● Try it: After counting the lines below that hold the word "display", reply with the count and nothing else.

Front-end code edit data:
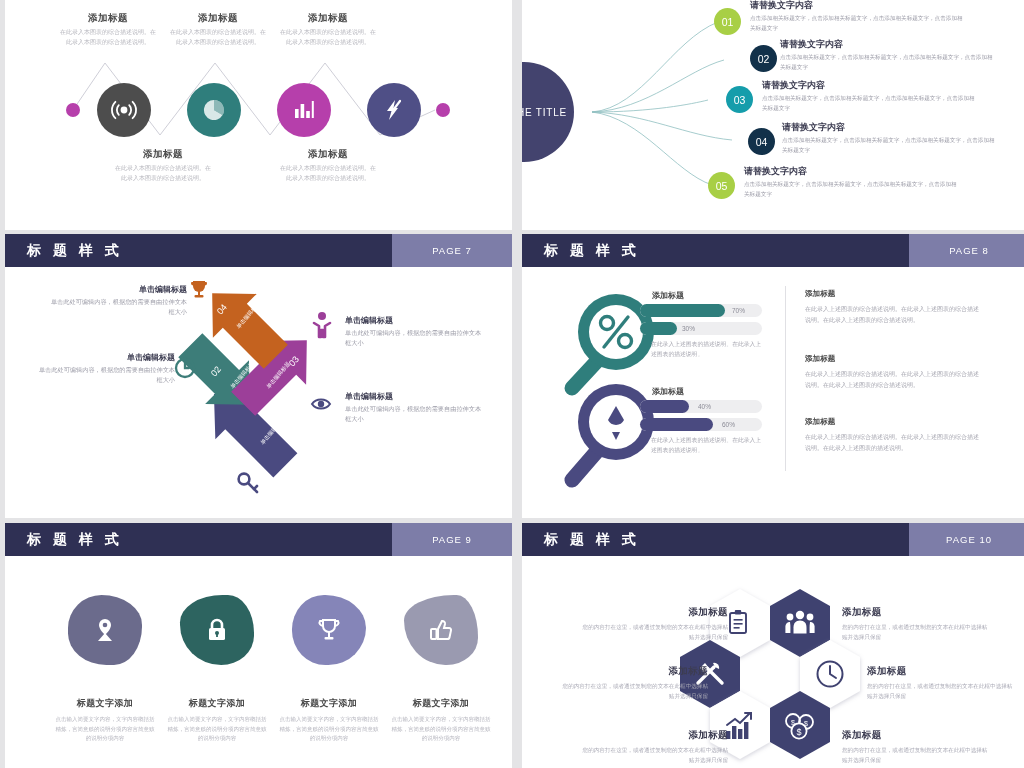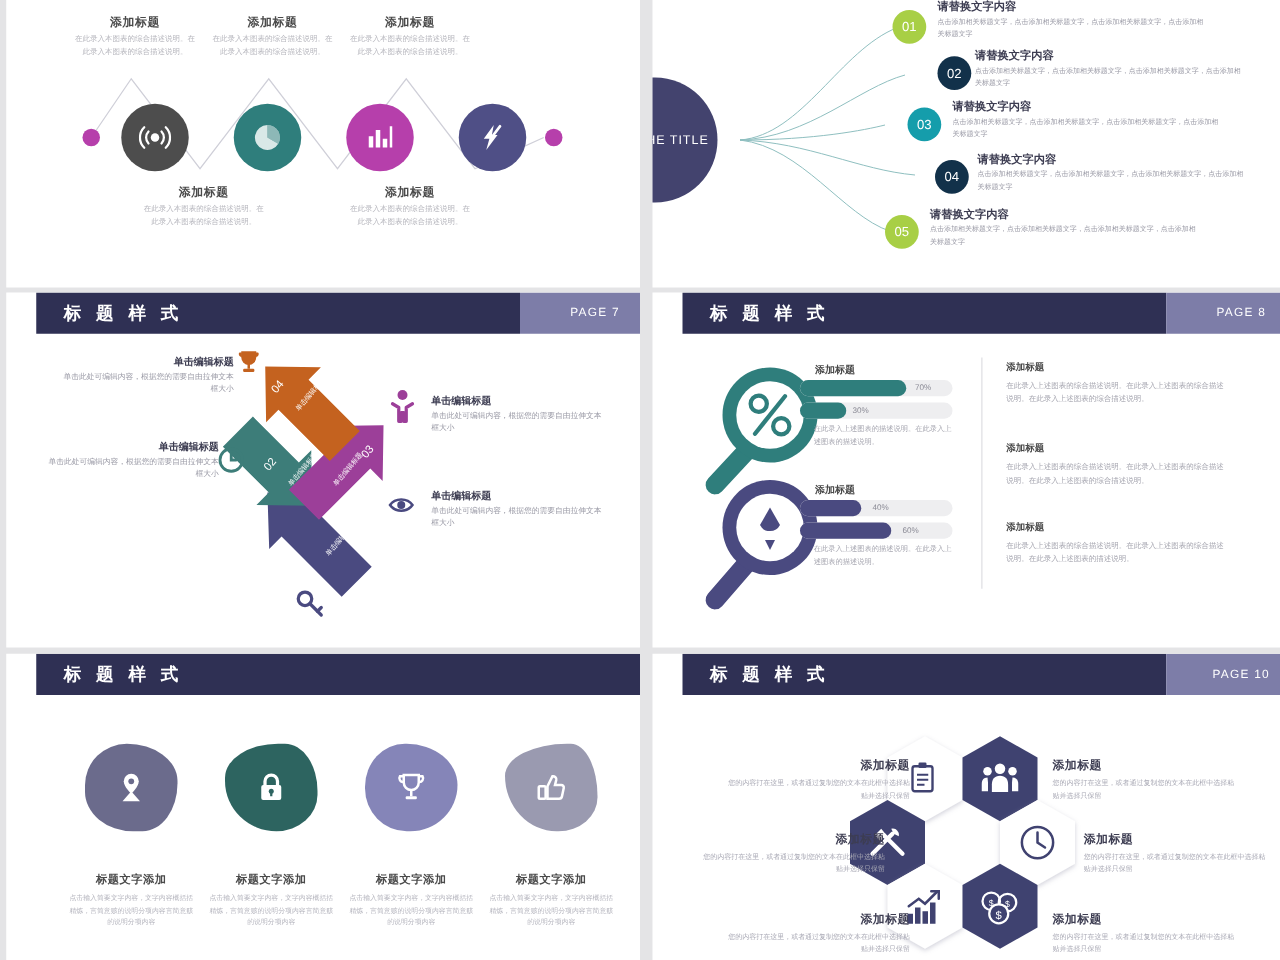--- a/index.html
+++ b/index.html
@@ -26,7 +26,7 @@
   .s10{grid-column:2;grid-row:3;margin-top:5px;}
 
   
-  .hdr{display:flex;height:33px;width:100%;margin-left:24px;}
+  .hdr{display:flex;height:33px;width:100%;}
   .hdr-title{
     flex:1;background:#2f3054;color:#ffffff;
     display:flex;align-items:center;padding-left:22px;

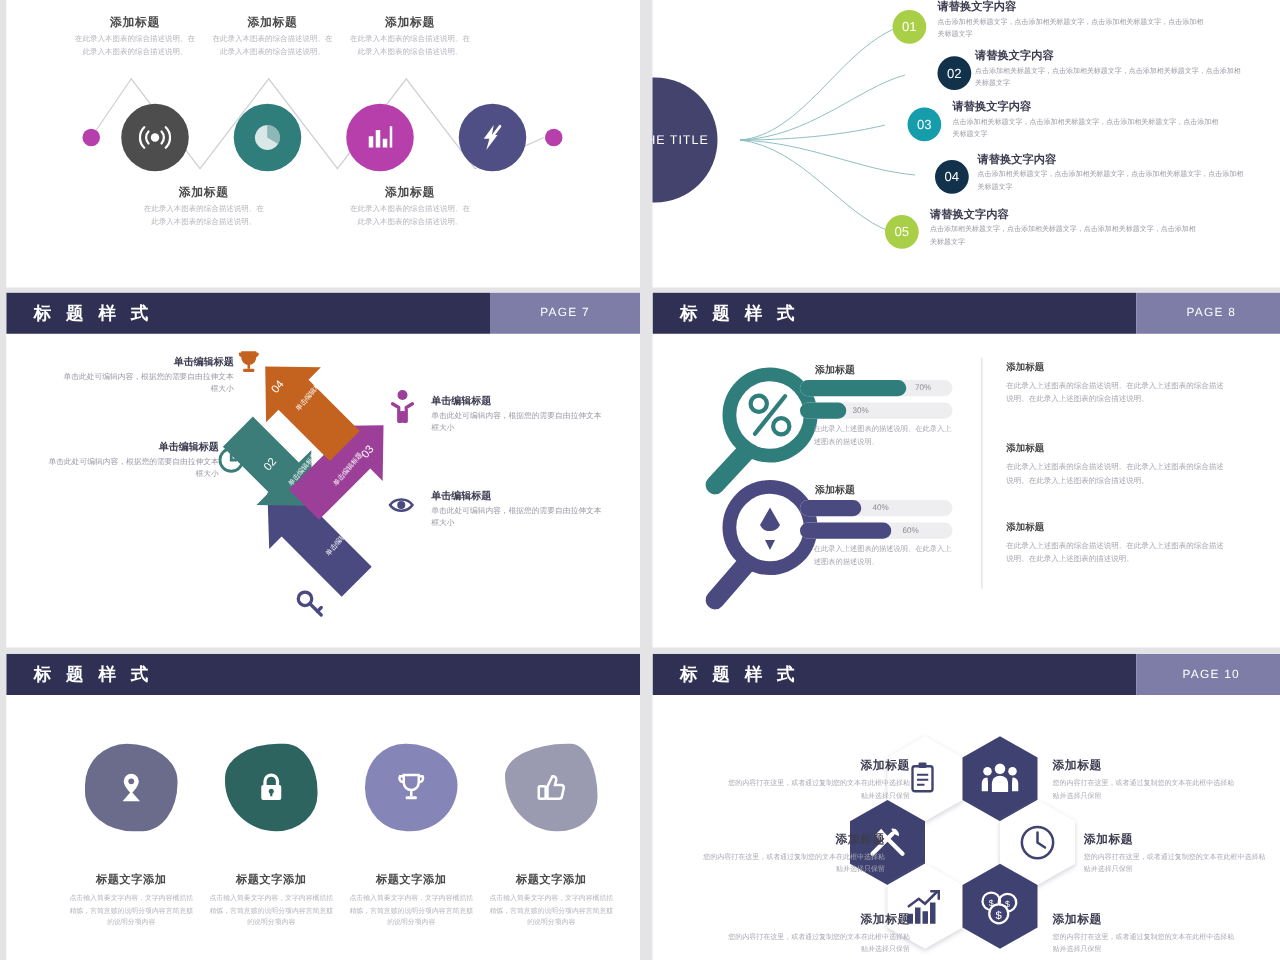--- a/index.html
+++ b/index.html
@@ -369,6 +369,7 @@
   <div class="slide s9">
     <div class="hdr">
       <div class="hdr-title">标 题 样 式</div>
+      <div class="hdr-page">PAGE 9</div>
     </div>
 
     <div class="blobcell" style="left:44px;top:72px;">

● Result of this task: 3